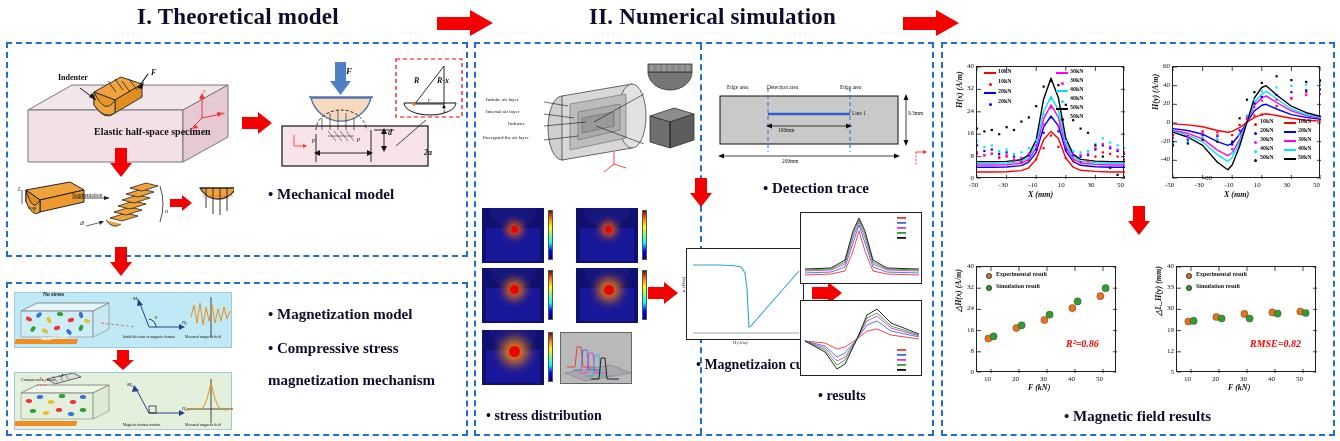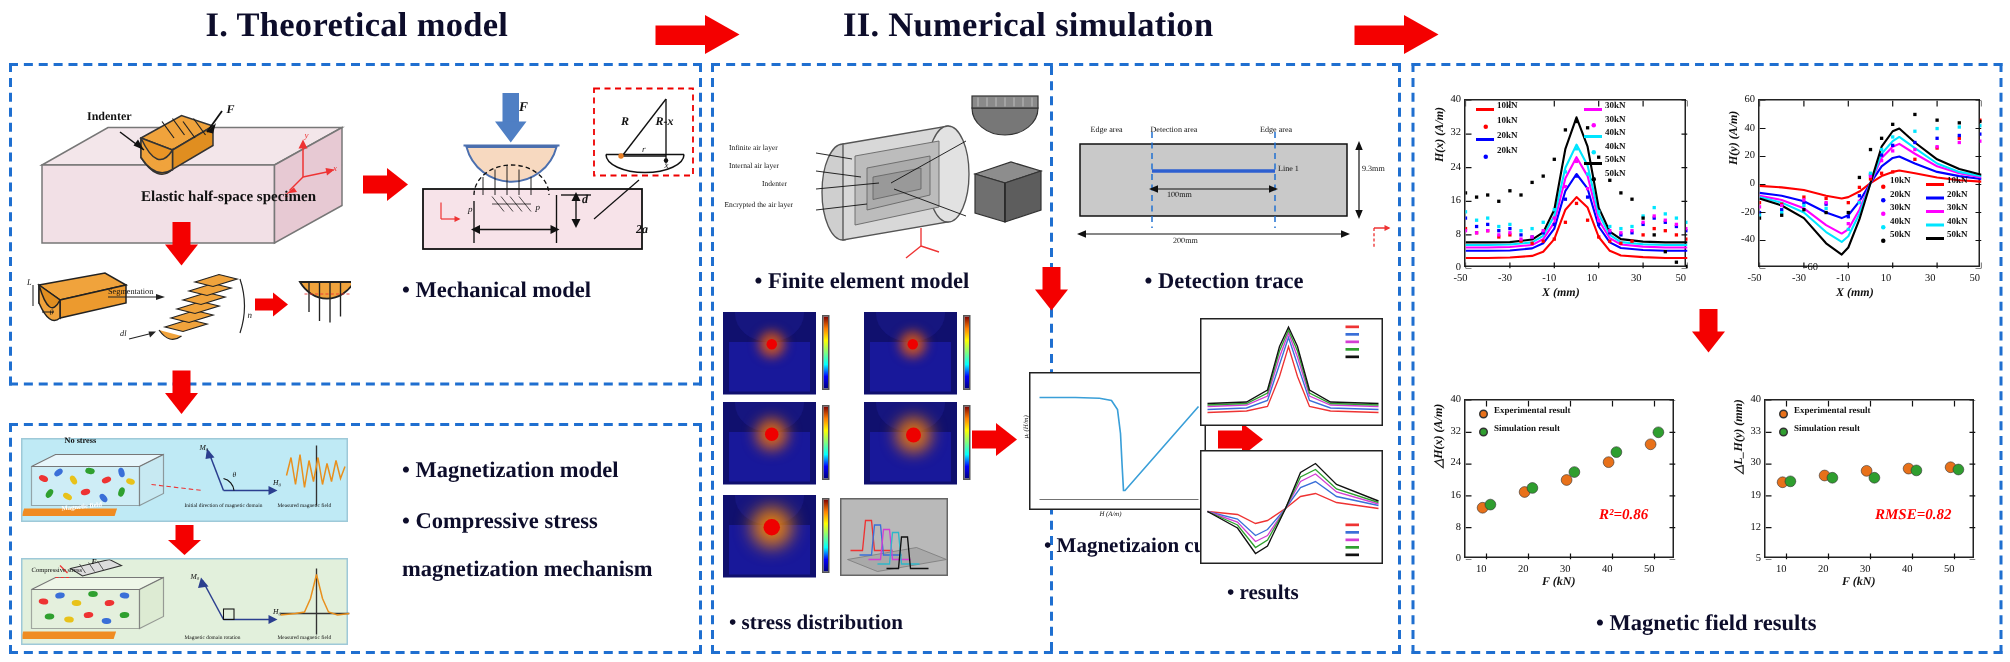--- a/index.html
+++ b/index.html
@@ -12,21 +12,21 @@
   }
   .root { position:relative; width:1340px; height:358px; }
 
   
   .hdr {
     position:absolute; top:4px;
     font-weight:bold; font-size:23px; color:#0d0d2b;
     letter-spacing:0.2px; white-space:nowrap;
   }
   #hdr1 { left:137px; }
-  #hdr2 { left:562px; }
+  #hdr2 { left:589px; }
   #hdr3 { left:992px; }
 
   .arrow-right {
     position:absolute; top:10px; width:56px; height:26px;
   }
   #ar1 { left:437px; }
   #ar2 { left:903px; }
 
   .arrow-right .shaft {
     position:absolute; left:0; top:7px; width:36px; height:13px; background:#f40000;
@@ -470,21 +470,20 @@
     </svg>
     <div class="lbl" style="left:727px;top:84px;font-size:5.4px;">Edge area</div>
     <div class="lbl" style="left:767px;top:84px;font-size:5.4px;">Detection area</div>
     <div class="lbl" style="left:840px;top:84px;font-size:5.4px;">Edge area</div>
     <div class="lbl" style="left:852px;top:110px;font-size:5.4px;">Line 1</div>
     <div class="lbl" style="left:778px;top:127px;font-size:5.4px;">100mm</div>
     <div class="lbl" style="left:782px;top:158px;font-size:5.4px;">200mm</div>
     <div class="lbl" style="left:908px;top:110px;font-size:5.4px;">9.3mm</div>
   </div>
 
-  <div class="bullet" style="left:503px;top:180px;">• Finite element model</div>
   <div class="bullet" style="left:763px;top:180px;">• Detection trace</div>
   <div class="arrow-down" style="left:690px;top:178px;width:22px;height:30px;">
     <div class="shaft"></div>
       <div class="head"></div>
   </div>
 
   <div>
 
     <div class="femthumb" style="left:482px;top:208px;width:62px;height:55px;">
       <div class="dome" style="top:-18px;width:46px;height:38px;background:#16167f;"></div>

Goal of the exercise: Search the data for "shaft" and list every line in which it occurs.

Result for this task:
   .arrow-right .shaft {
     <div class="shaft"></div>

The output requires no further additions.